The students learn from one another about alternatives to typical discipline methods such as suspensions and expulsions, participate in organizing campaigns and protests and speak out at forums.
When it comes to discipline, they’re pushing Wake schools to move toward an approach that addresses the root causes of misbehavior rather than removing students from school. It’s part of a nationwide discussion about how to make sure disciplinary policies don’t force students out of school altogether.
Markyona Patrick, 16, is a tenth-grader at Broughton High School and a member of NC who said it’s helpful to work with a group of like-minded students on the issues she’s passionate about.

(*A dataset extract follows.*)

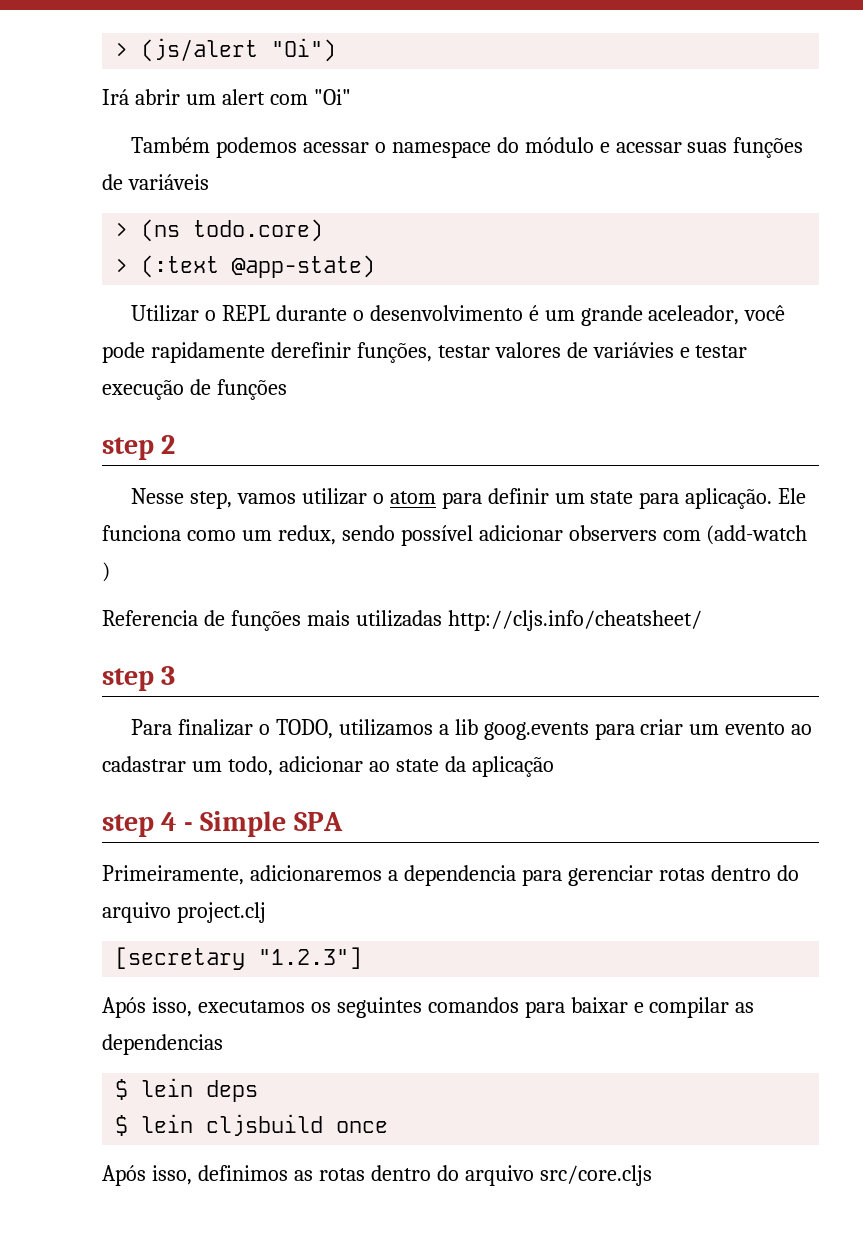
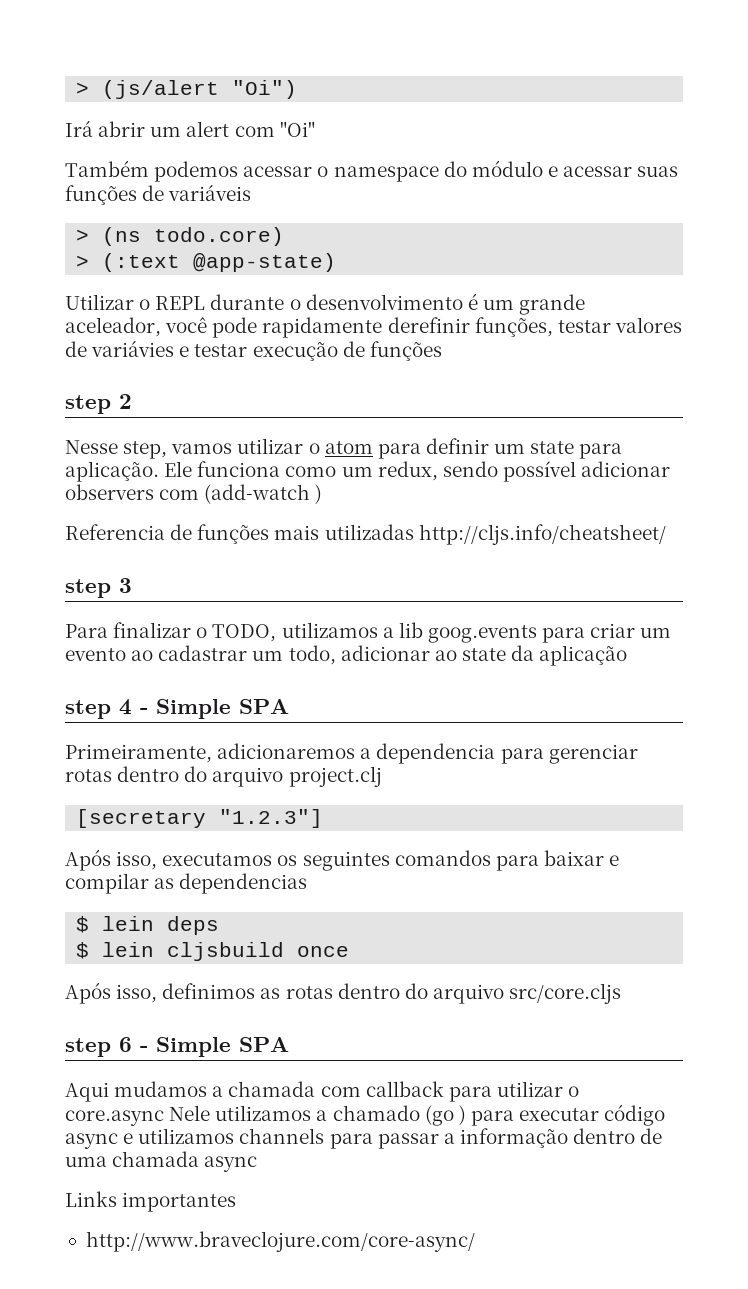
(652, 1175) none -> [65,1037,289,1057] [65,1081,580,1102] [65,1104,666,1126] [65,1128,663,1149] [65,1151,258,1172] [65,1191,237,1212] [85,1231,475,1252] // step 6 - Simple SPA // Aqui mudamos a chamada com callback para utilizar o core.async Nele utilizamos a chamado (go ) para executar código async e utilizamos channels para passar a informação dentro de uma chamada async // Links importantes // http://www.braveclojure.com/core-async/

“I know I'm not the only person who cares,” she said.
NC HEAT also works closely with groups such as the Education Justice Alliance and the Youth Organizing Institute. NC HEAT also is a supporter of a federal complaint filed in January that charges at police officers who work in Wake schools routinely violate the Constitutional rights of minority students.
The groups all have been vocal critics of the school system. As a first step, they have called specifically for a moratorium on out-of school suspensions for so-called Level 1 offenses, behaviors such as cursing, violating the dress code, or skipping class.
Earlier this year, the school board voted to change county policy so that students will no longer typically be suspended for Level 1 offenses. Students would get punishments such as in-school suspensions unless they commit any three Level I offenses in a single semester.
Principals could cite aggravating circumstances to get approval to issue a suspension on the first or second offense.
The students want more changes, though. For now, they are waiting to hear more from the school system about what can be done to address their concerns.
Robinson said the students are in this for the long haul, even if they don’t see changes in school policies right away.
“We will definitely keep talking to them,” she said.